● **Work required**: Nothing but the lines below from the one with "margin-top: 14px ->" through the one with "Software Engineer ·" should be output, each exactly as given, and no pictures.

● **Dataset records**:
:::
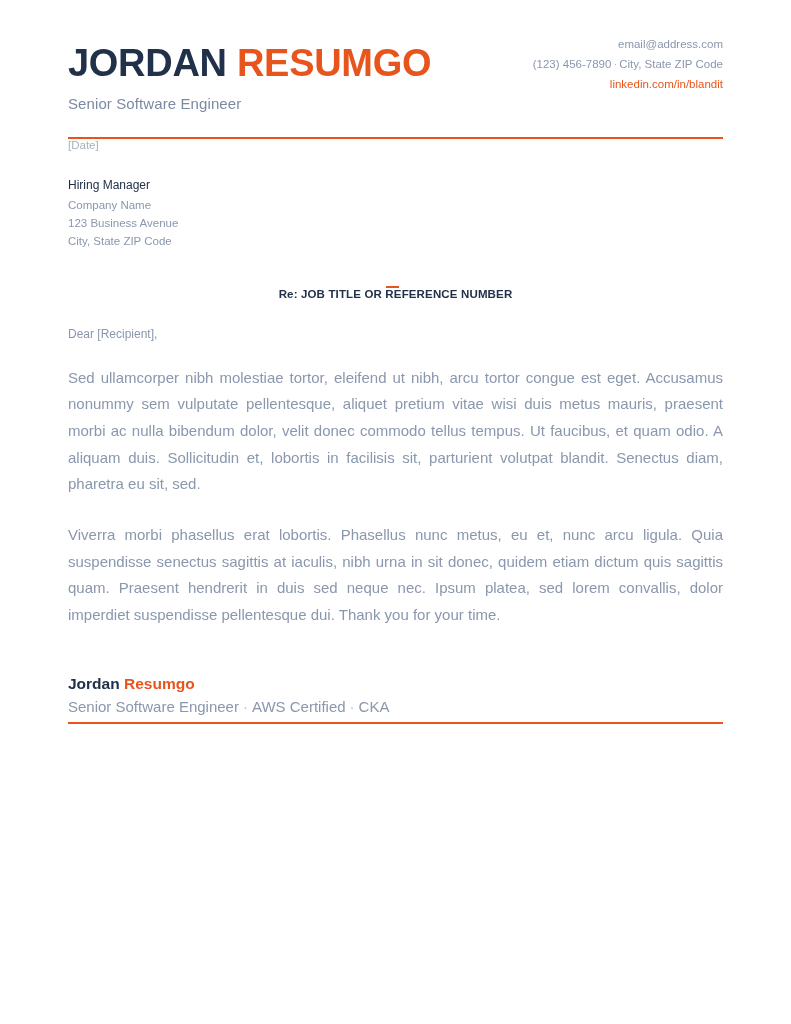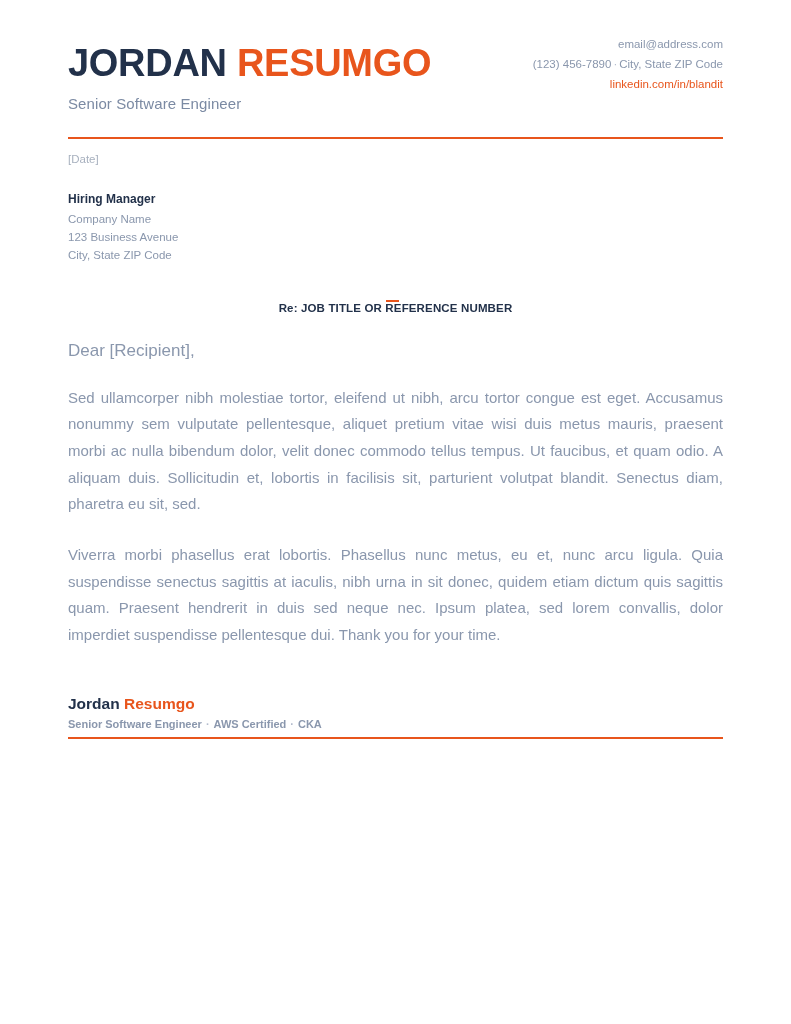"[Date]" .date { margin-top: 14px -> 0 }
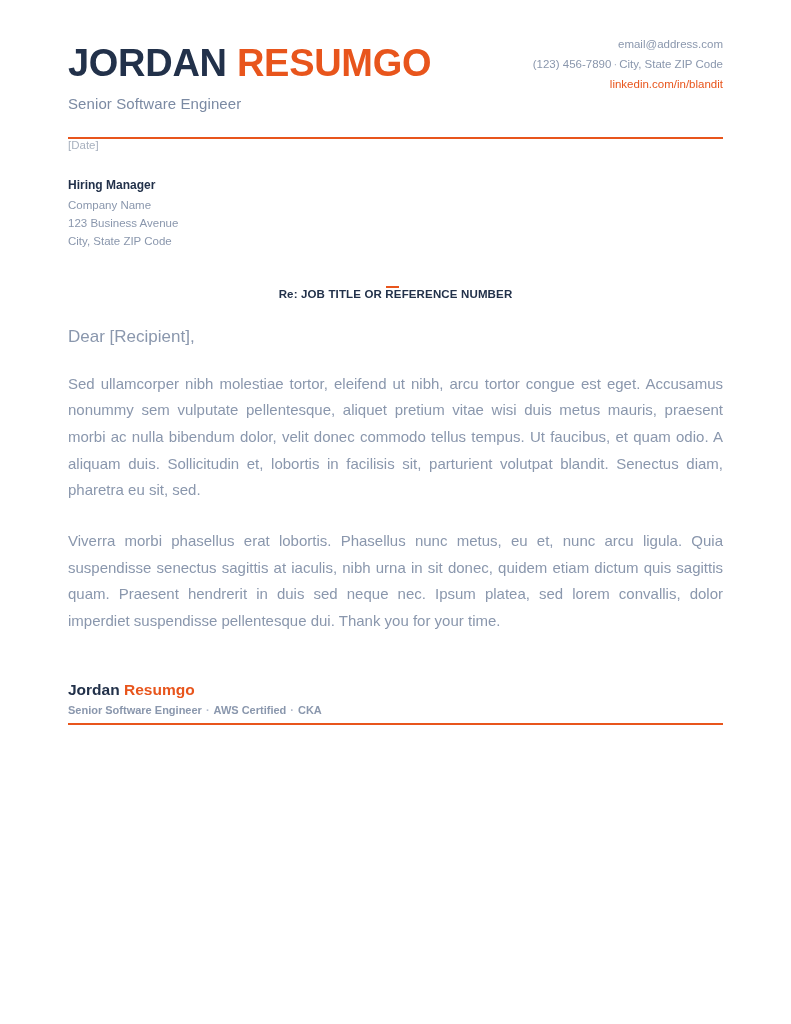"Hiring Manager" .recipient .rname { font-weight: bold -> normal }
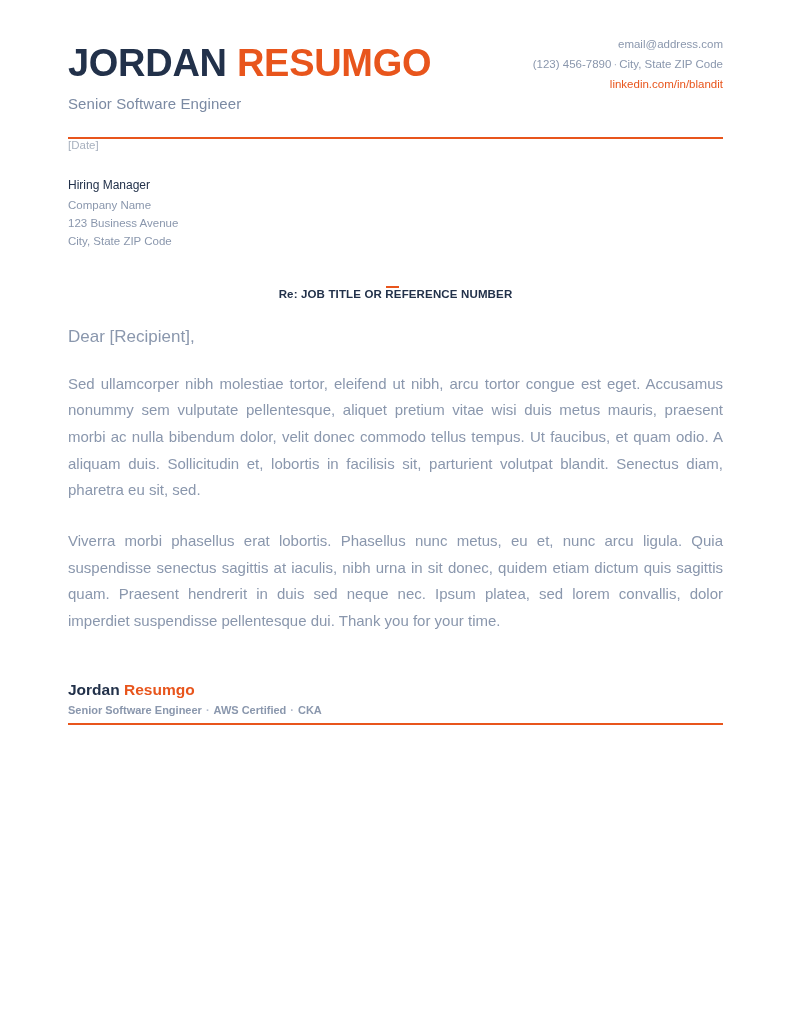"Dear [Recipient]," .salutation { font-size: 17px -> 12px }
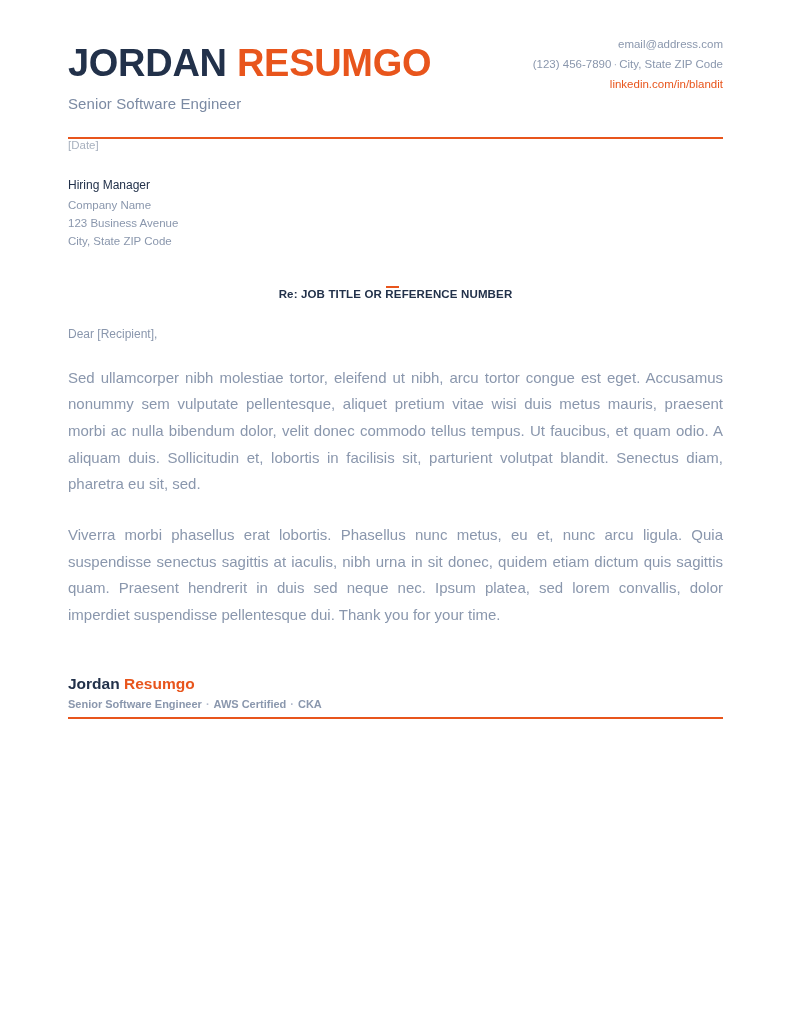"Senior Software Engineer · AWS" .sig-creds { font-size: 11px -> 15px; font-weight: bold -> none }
:::
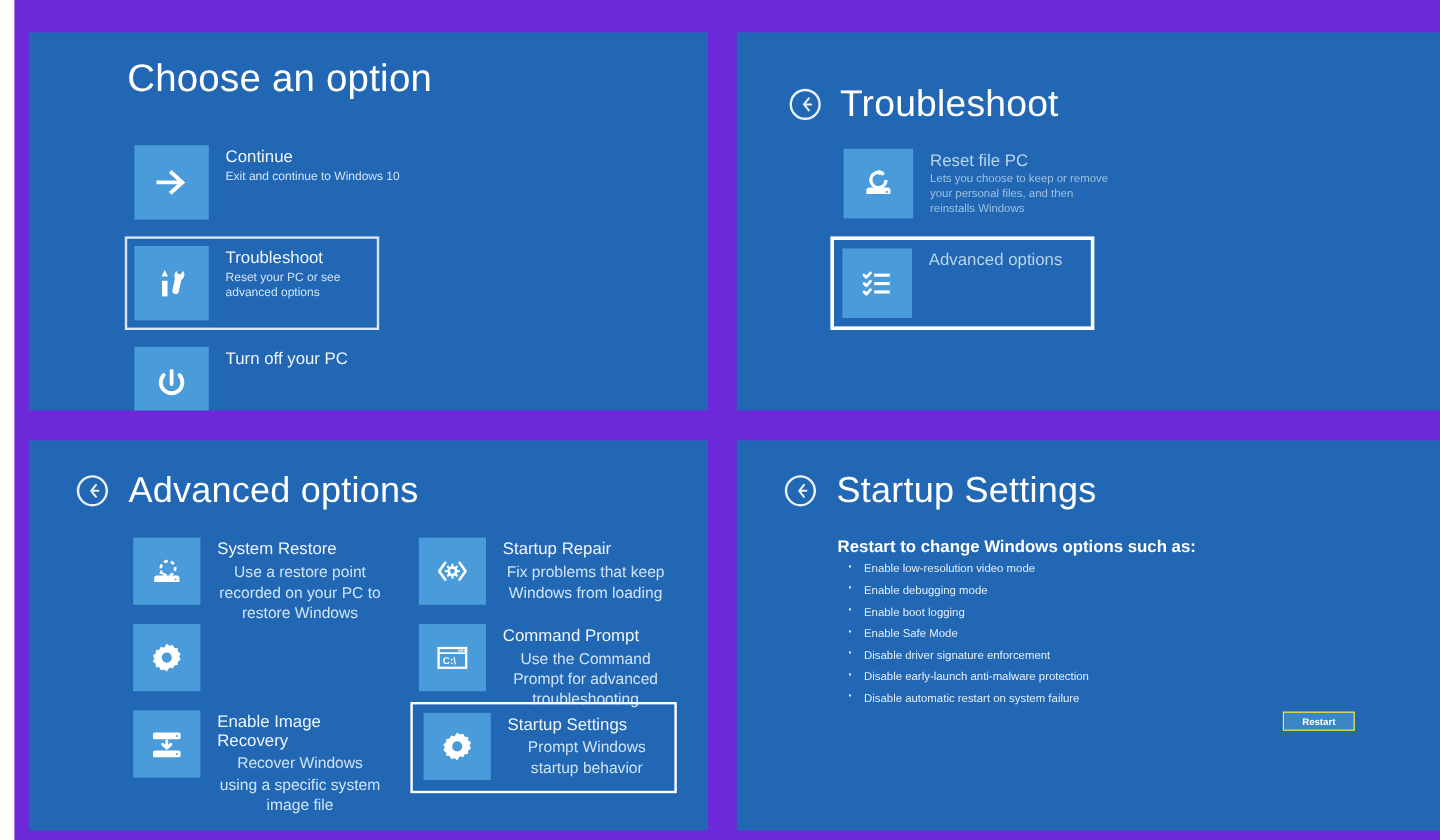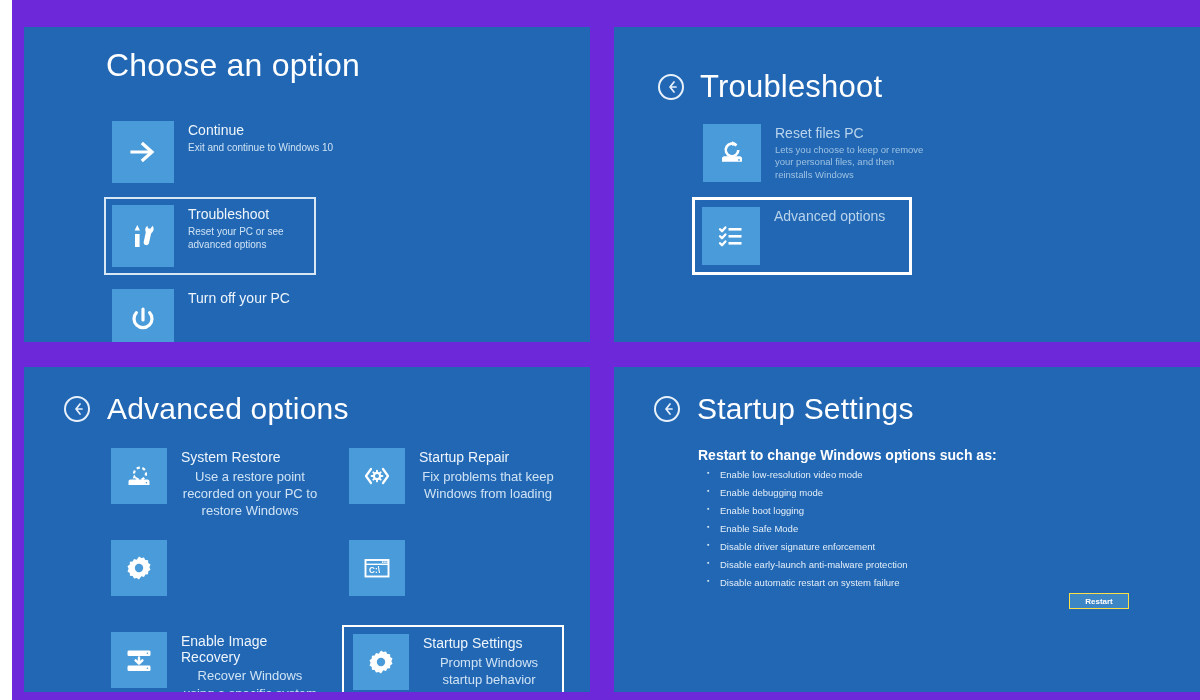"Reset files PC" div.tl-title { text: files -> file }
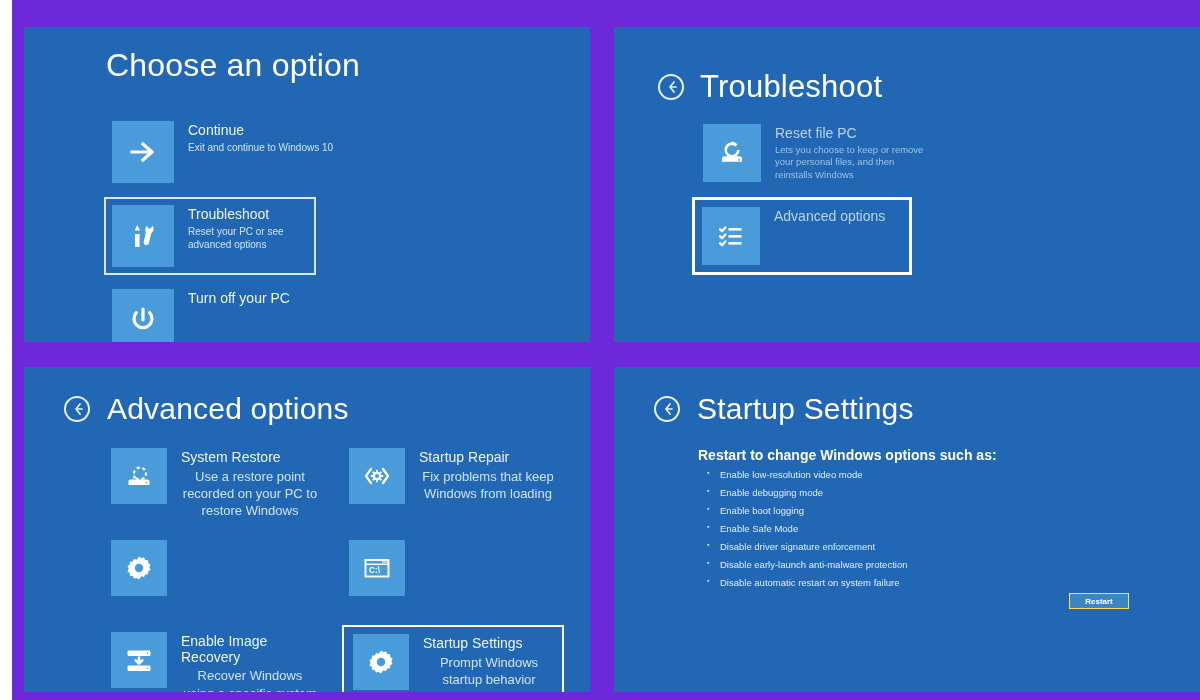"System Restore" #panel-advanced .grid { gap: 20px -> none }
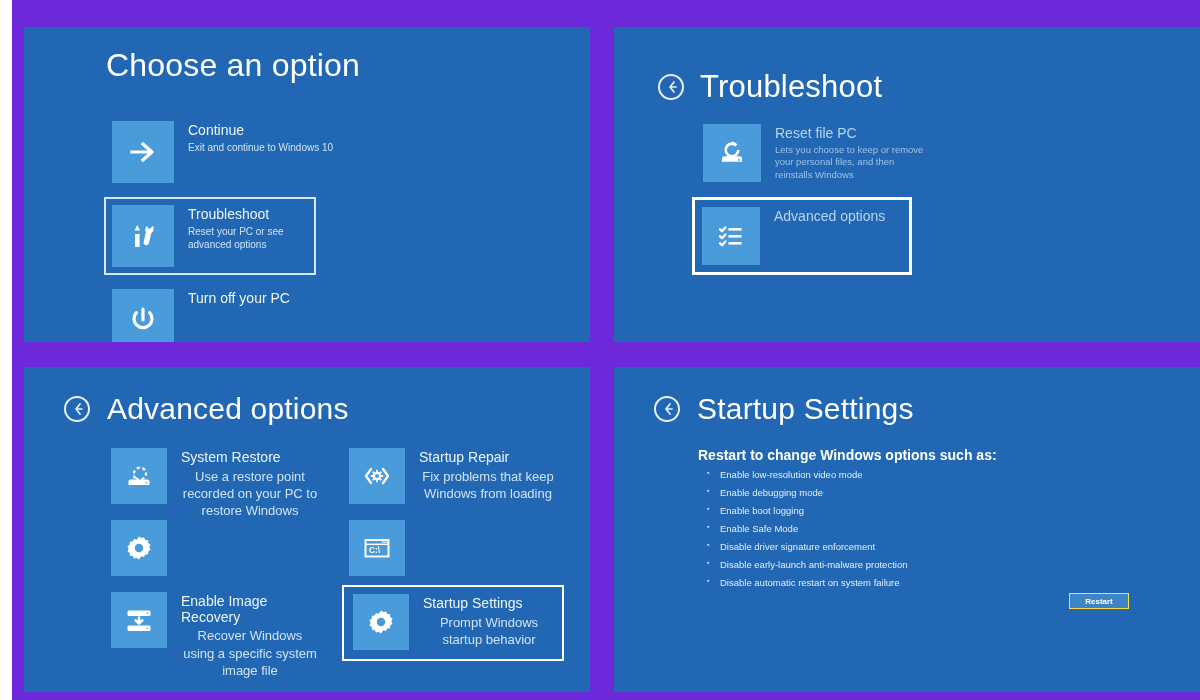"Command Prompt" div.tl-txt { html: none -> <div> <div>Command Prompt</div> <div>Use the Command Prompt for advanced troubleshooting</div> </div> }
:::
● **Answer space**:
"[Date]" .date { margin-top: 14px -> 0 }
"Hiring Manager" .recipient .rname { font-weight: bold -> normal }
"Dear [Recipient]," .salutation { font-size: 17px -> 12px }
"Senior Software Engineer · AWS" .sig-creds { font-size: 11px -> 15px; font-weight: bold -> none }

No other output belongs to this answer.